At two-thirty pm we set out for Rabbit Peak, which sits high on the enclosing range of the Clark Valley, a basin known for its ancient playa (or dry lake bed) whose blighted crust is every bit as impressive as Death Valley’s Badwater Basin. Local peaks are notorious for their inaccessibility: there is no easy route on offer, one must either descend the untrailed length of of the Santa Rosa Mountains from their northern terminus of Toro Peak—far more involved and rarely attempted—or submit to the exhaustive climb from the valley floor.

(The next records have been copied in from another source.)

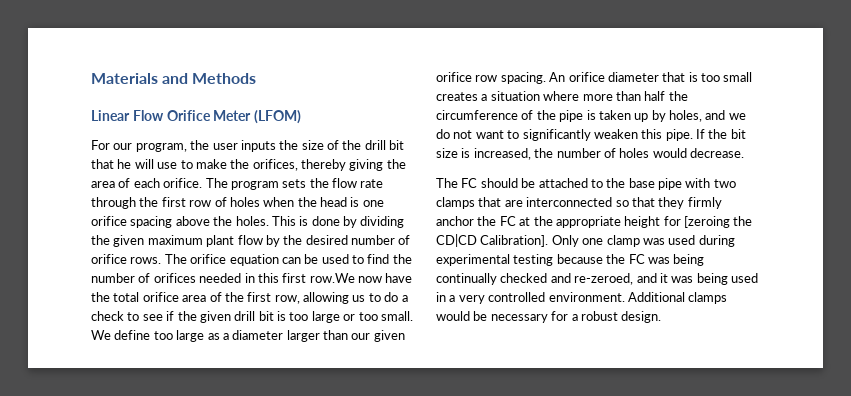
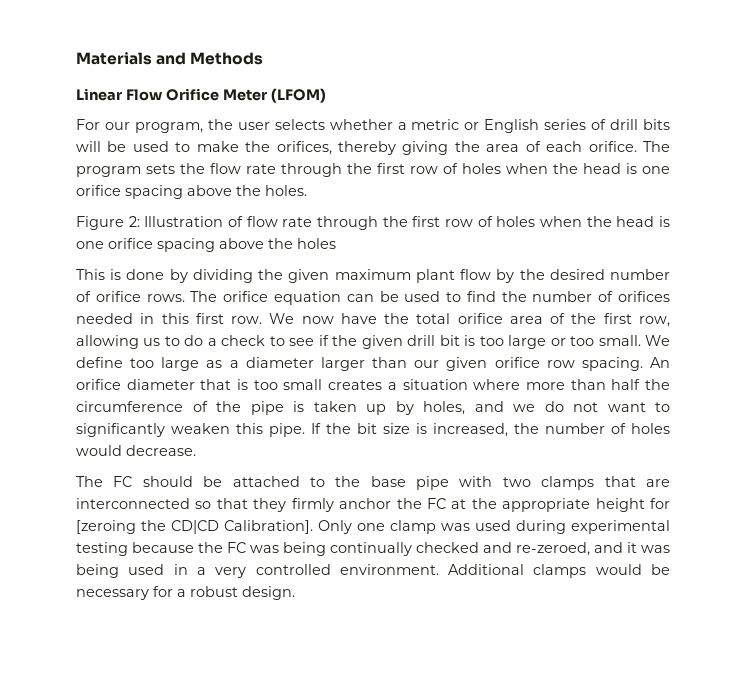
- For our program, the user inputs the size of the drill bit that he will use to make the orifices, thereby giving the area of each orifice.
+ For our program, the user selects whether a metric or English series of drill bits will be used to make the orifices, thereby giving the area of each orifice.
- The program sets the flow rate through the first row of holes when the head is one orifice spacing above the holes. This is done by dividing the given maximum plant flow by the desired number of orifice rows.
+ The program sets the flow rate through the first row of holes when the head is one orifice spacing above the holes.
+ Figure 2: Illustration of flow rate through the first row of holes when the head is one orifice spacing above the holes
+ This is done by dividing the given maximum plant flow by the desired number of orifice rows.
- The orifice equation can be used to find the number of orifices needed in this first row.We now have the total orifice area of the first row, allowing us to do a check to see if the given drill bit is too large or too small.
+ The orifice equation can be used to find the number of orifices needed in this first row. We now have the total orifice area of the first row, allowing us to do a check to see if the given drill bit is too large or too small.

We opted for the latter and soon were trudging up the unforgiving southern slope. This would define our next two hours. Pleasant enough from a geological perspective, but downright brutal to the hiker. We gained 2,500 feet before the unending wall of marl yielded any view, and then another 2,000 feet along the ridgeline before it flattened. Here at last were patches of dirt level enough for a proper camp. Of course, there was nothing proper about our camp, for by then we had each consumed more than our rationed share of water, were thoroughly exhausted and, having enjoyed views to both sides of the ridge as well as a particularly memorable sunset, were centered firmly on the inevitable dehydration of the following day. Just south of Villager Peak we took shelter behind a sharp spine of rock and watched the dull glow of stars brighten the Salton Sea. We slept in various states of disrepair: one of us beneath a tarp, myself in an ultralite bivy, durable as Kleenex, and the last of us directly on the dirt, his pack positioned as a pillow. The heat of the day ebbed to a temperate night and sleep came easily, the early hours offering a deep twist of shifting stars.
We struck off at four am and summited Villager Peak for sunrise. The route, which up to this point was composed of a single element—that being unrelenting gain—here changed significantly. We were treated to the proverbial rollercoaster on which we rode land-bridges that spanned deep gullies to cross a series of unnamed peaks. The terrain grew lush as we approached Rabbit Peak, and we topped its broad summit before noon, which, while perfectly respectable given our tireless pace, was far later than we intended. Twin summits cap the peak, both easily mounted and but a thousand feet apart; one bearing the iconic pained sign and the other a bolted register. Sadly, the views do not compete with those of Villager Peak, but the wide, shaded plateau offers an ideal campsite for any so inclined.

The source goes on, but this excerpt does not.